FIGS. 10 to 13 illustrate example screens (hereinafter, also respectively referred as analysis result display screens 1000 to 1300), each of which is caused by the program analysis apparatus 10 to be displayed on the display device 14 as an analysis result at 5316 in FIG. 3. A user operates a candidate selection field 5010 provided in each of the analysis result display screens 1000 to 1300, so that the display can be switched among the screens of FIGS. 10 to 13. The order of “candidate 1” to “candidate 4” in the candidate selection field 5010 corresponds to the result of sorting at 5914 in FIG. 9.

FIG. 10 is the screen (analysis result display screen 1000) which is displayed when the “candidate 1” is selected in the candidate selection field 5010, which corresponds to the trace element whose index is “3350.” FIG. 11 is the screen (analysis result display screen 1100) which is displayed when the “candidate 2” is selected, which corresponds to the trace element whose index is “3330.” FIG. 12 is the screen (analysis result display screen 1200) which is displayed when the “candidate 3” is selected, which corresponds to the trace element whose index is “3340.” FIG. 13 is the screen (analysis result display screen 1300) which is displayed when the “candidate 4” is selected, which corresponds to the trace element whose index is “3320.”

The source code influenced segments identified by the indexes “3350,”“3330,”“3340,” and “3320” stored at 5911 in FIG. 9 are highlighted in the respective display fields 5020 of the analysis result display screens 1000 to 1300. Also, the symbolic summary influenced segments identified from the above-described indexes are highlighted in the respective display fields 5030 of the analysis result display screens 1000 to 1300.

For example, since the block number of the block element having the index “3350” is “3070” as shown in FIG. 8, in the analysis result display screen 1000 illustrated in FIG. 10, a segment of “a=a−b ;” of the source code is highlighted by bold letters as the source code influenced segment, which corresponds to the block number “3070.” Also, the block element of the block number “3070” is included in the trace information 3140, 3160 as illustrated in FIG. 8. Accordingly, in the analysis result display screen 1000, the symbolic summaries E114, E116 corresponding to the information are highlighted by thick frame line as the symbolic summary influenced segments.

Also, for example, since the block number of the block element having the index “3330” is “3050” as shown in FIG. 8, in the analysis result display screen 1100 illustrated in FIG. 11, a segment of “a=c;” of the source code is highlighted by bold letters as the source code influenced segment, which corresponds to the block number “3050.” Also, the block element of the block number “3050” is included in the trace information 3160, 3170 as illustrated in FIG. 8. Accordingly, in the analysis result display screen 1100, the symbolic summaries E116, E117 corresponding to the information are highlighted by thick frame line as the symbolic summary influenced segments.

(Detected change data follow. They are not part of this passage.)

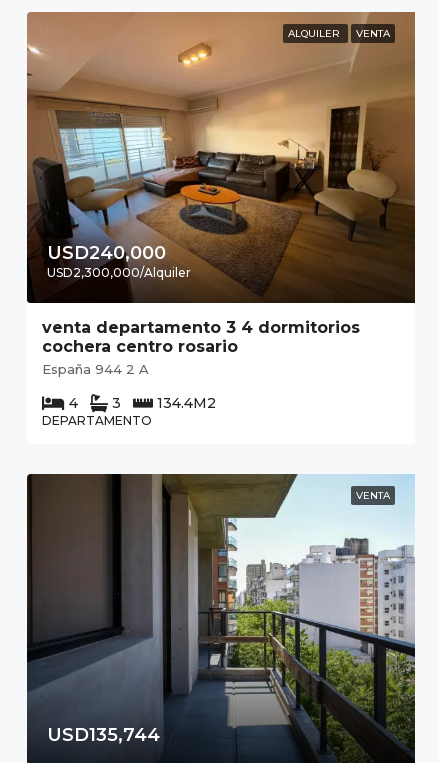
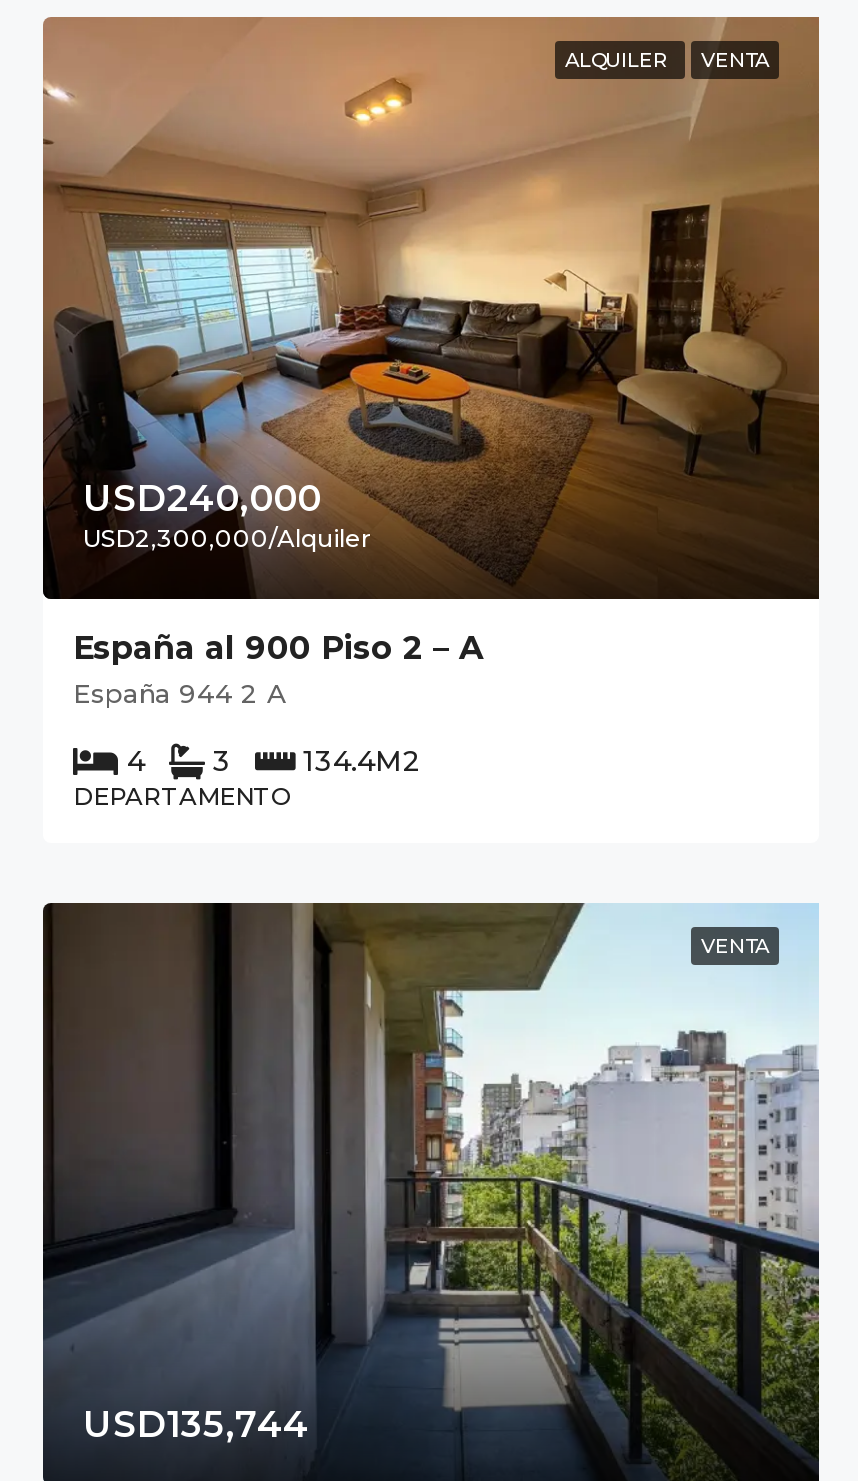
- venta departamento 3 4 dormitorios
- cochera centro rosario
+ España al 900 Piso 2 – A
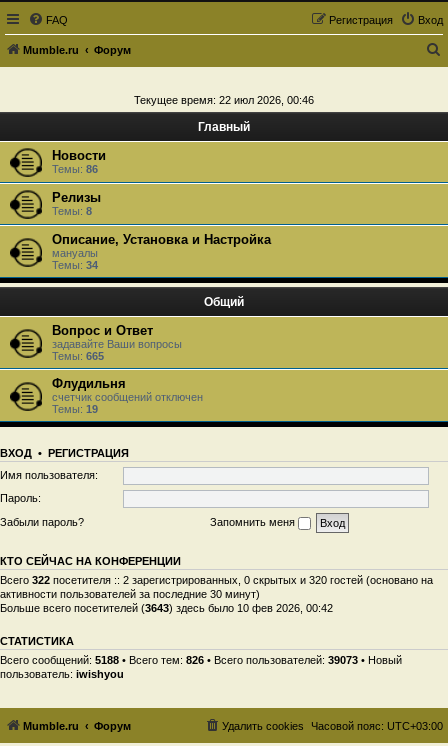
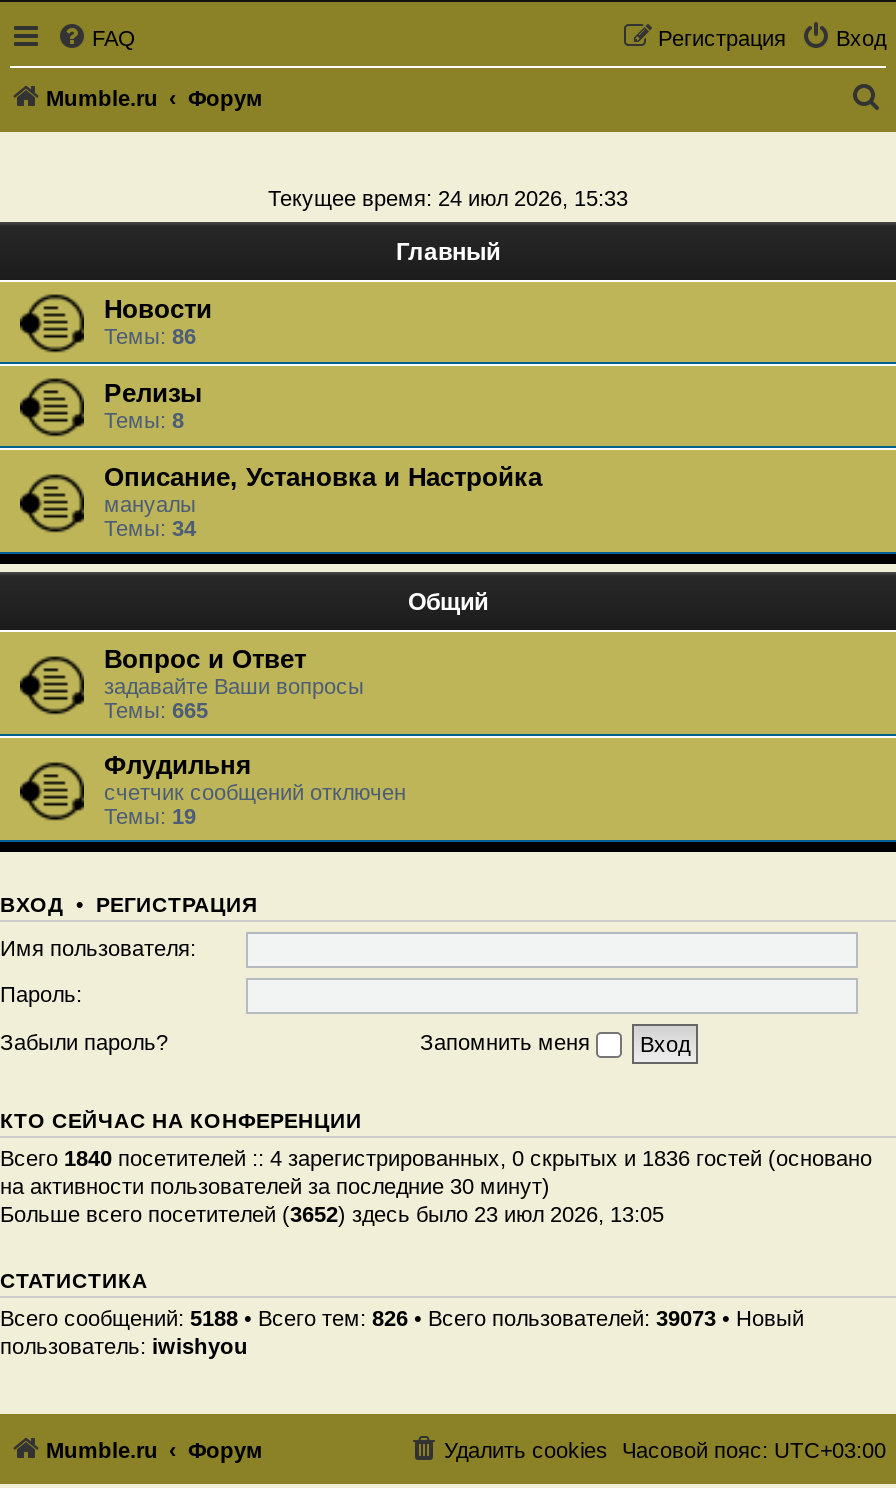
- Текущее время: 22 июл 2026, 00:46
+ Текущее время: 24 июл 2026, 15:33

- Всего 322 посетителя :: 2 зарегистрированных, 0 скрытых и 320 гостей (основано на
- активности пользователей за последние 30 минут)
- Больше всего посетителей (3643) здесь было 10 фев 2026, 00:42
+ Всего 1840 посетителей :: 4 зарегистрированных, 0 скрытых и 1836 гостей (основано
+ на активности пользователей за последние 30 минут)
+ Больше всего посетителей (3652) здесь было 23 июл 2026, 13:05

Also, for example, since the block number of the block element having the index “3340” is “3060” as shown in FIG. 8, in the analysis result display screen 1200 illustrated in FIG. 12, a segment of “if (b <0) {,″″} else {, ″and ″}” of the source code is highlighted by bold letters as the source code influenced segment, which corresponds to the block number “3060.” Also, the block element of the block number “3060” is included in the trace information 3140 to 3170 as illustrated in FIG. 8. Accordingly, in the analysis result display screen 1200, the symbolic summaries E114 to E117 corresponding to the information are highlighted by thick frame line as the symbolic summary influenced segments.

Also, for example, since the block number of the block element having the index “3320” is “3030” as shown in FIG. 8, in the analysis result display screen 1300 illustrated in FIG. 13, a segment of “if (c<0) {, ″″else {, ″and ″}” of the source code is highlighted by bold letters as the source code influenced segment, which corresponds to the block number “3030.” Also, the block element of the block number “3030” is included in the trace information 3140 to 3170 as illustrated in FIG. 8. Accordingly, in the analysis result display screen 1300, the symbolic summaries E114 to E117 corresponding to the information are highlighted by thick frame line as the symbolic summary influenced segments.

It is to be noted that the embodiments of displaying the analysis results are not limited to the ones described above. For example, a highlighting method may be hatching, underline, italic, font change, letter color change, or the like. Also, in FIGS. 10 to 13, the change point, the source code influenced segment, and the symbolic summary influenced segment are displayed on one screen. However, the embodiments are not limited. For example, they may be displayed individually or by another combination.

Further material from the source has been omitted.